Ratusan tahun silam, masyarakat Batavia hidup dalam bayang-bayang ketakutan karena keberadaan harimau. Hewan buas ini tidak hanya menjadi ancaman bagi penduduk lokal, tetapi juga menyerang para penjajah, menciptakan kecemasan yang mendalam di antara semua lapisan masyarakat.
Sejarah mencatat bahwa pola serangan harimau sering kali terjadi di area tertentu, terutama di kebun tebu. Kebun ini menjadi habitat ideal bagi harimau, karena banyaknya babi hutan yang menjadikannya sebagai mangsa.
Dalam satu insiden mengerikan pada tahun 1659, terlapor sebanyak 14 orang menjadi korban serangan harimau di kawasan Ancol. Ini hanya satu dari sekian banyak laporan yang mencerminkan betapa seriusnya situasi ketika itu.
Menelusuri Akibat Serangan Harimau di Batavia
Sejak awal abad ke-17, serangan harimau di Batavia menjadi fenomena yang sulit diabaikan. Terlebih lagi, pada tahun 1668, seorang perwakilan Eropa bernama Louis van Brussel juga menjadi korban dalam serangan harimau. Insiden tersebut memerlukan intervensi dari VOC, yang merasa perlu mengerahkan tenaga untuk mengatasi masalah ini.
Menurut sejarawan Hendrik E. Niemeijer, VOC mengirimkan sekitar 800 orang untuk berburu harimau guna melindungi penduduk. Tindakan agresif yang diambil oleh VOC menjadi penyelamat sementara bagi masyarakat Batavia.
Bahkan, sisa-sisa harimau yang diburu dipamerkan di depan Balai Kota untuk menunjukkan keberhasilan mereka. Langkah ini tidak hanya berfungsi sebagai propaganda, tetapi juga memberikan rasa aman bagi warga yang menderita karena serangan harimau.
Taktik Perburuan yang Dilakukan oleh VOC dan Dampaknya
VOC menawarkan insentif yang menarik bagi siapa pun yang berhasil menangkap harimau, yakni imbalan uang tunai.
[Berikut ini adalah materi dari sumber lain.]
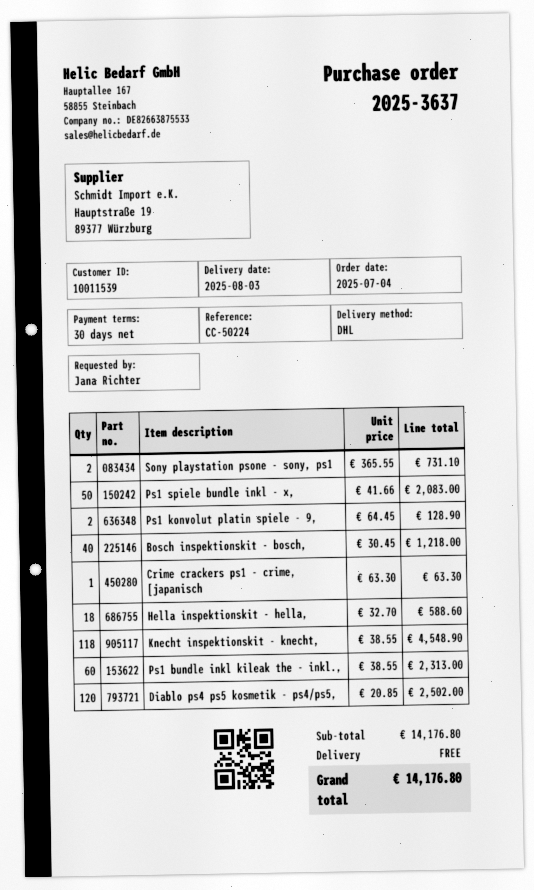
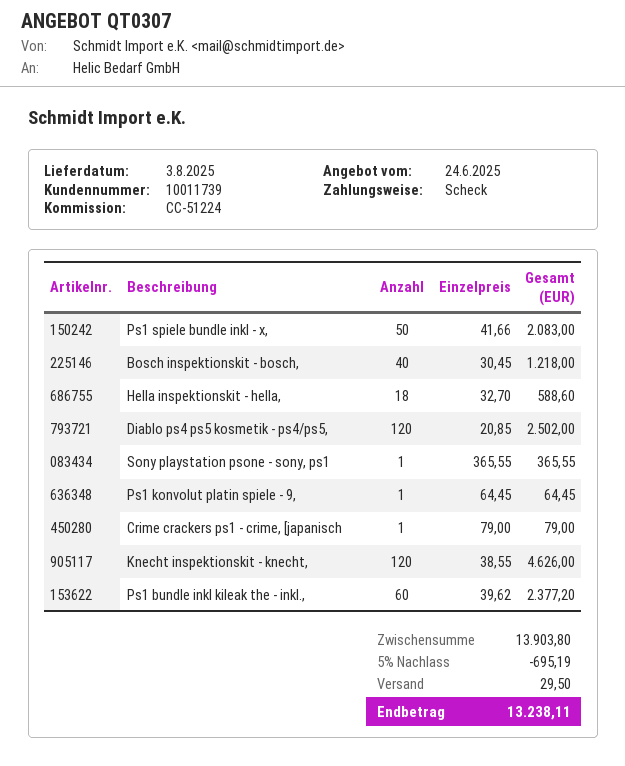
customer number: 10011539 -> 10011739
reference: CC-50224 -> CC-51224
Sony playstation psone - sony, ps1: 2 x 365.55 = 731.10 -> 1 x 365.55 = 365.55
Ps1 konvolut platin spiele - 9,: 2 x 64.45 = 128.90 -> 1 x 64.45 = 64.45
Crime crackers ps1 - crime, [japanisch: 1 x 63.30 = 63.30 -> 1 x 79.00 = 79.00
Knecht inspektionskit - knecht,: 118 x 38.55 = 4548.90 -> 120 x 38.55 = 4626.00
Ps1 bundle inkl kileak the - inkl.,: 60 x 38.55 = 2313.00 -> 60 x 39.62 = 2377.20
subtotal: 14176.80 -> 13903.80
discount: none -> 5% = 695.19
shipping: 0.00 -> 29.50
total: 14176.80 -> 13238.11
Mereka mencatat bahwa hadiah yang diberikan setara dengan sepuluh ringgit, cukup untuk memenuhi kebutuhan dasar satu keluarga. Hal ini mendorong banyak orang untuk mengambil bagian dalam perburuan.
Perburuan yang dilakukan dengan intensitas tinggi membuat populasi harimau Jawa menurun drastis. Populasi tersebut diperkirakan mencapai angka 200-300 ekor pada tahun 1940, tetapi akibat perburuan tanpa henti, jumlahnya terus menyusut.
Seiring berjalannya waktu, habitat harimau juga mengalami penurunan. Pembukaan lahan untuk perkebunan dan pemukiman mengakibatkan bertambahnya konflik antara manusia dan harimau. Penelitian yang dilakukan oleh antropolog R. Wessing mengungkapkan bahwa rata-rata dua ribu lima ratus orang mengalami kematian akibat serangan harimau per tahun pada masa kolonial.
Tragedi Kepunahan Harimau Jawa dan Upaya Konservasi
Kepunahan harimau Jawa adalah salah satu tragedi terbesar dalam sejarah konservasi satwa liar di Indonesia. Setelah mengalami perburuan yang masif, harimau Jawa akhirnya dinyatakan punah oleh Persatuan Internasional untuk Konservasi Alam (IUCN) pada tahun 2008. Hal ini menandai akhir dari salah satu spesies yang pernah berkuasa di wilayah tersebut.
Sejak pernyataan kepunahan itu, meskipun muncul laporan penampakan harimau Jawa, bukti-bukti yang kredibel tetap sulit didapatkan. Namun, pada tahun 2019, beberapa warga Desa Cipendeuy di Sukabumi Selatan mengklaim telah melihat harimau Jawa, serta menemukan jejak kaki dan bulu yang diduga milik harimau tersebut.
Meskipun klaim ini menarik perhatian banyak pihak, banyak peneliti tetap skeptis. Mereka menegaskan bahwa perlu dilakukan penelitian lebih lanjut untuk mengkonfirmasi keberadaan harimau Jawa. Keberadaan spesies ini sangat penting untuk ekosistem dan budaya lokal, sehingga upaya konservasi sangat diharapkan.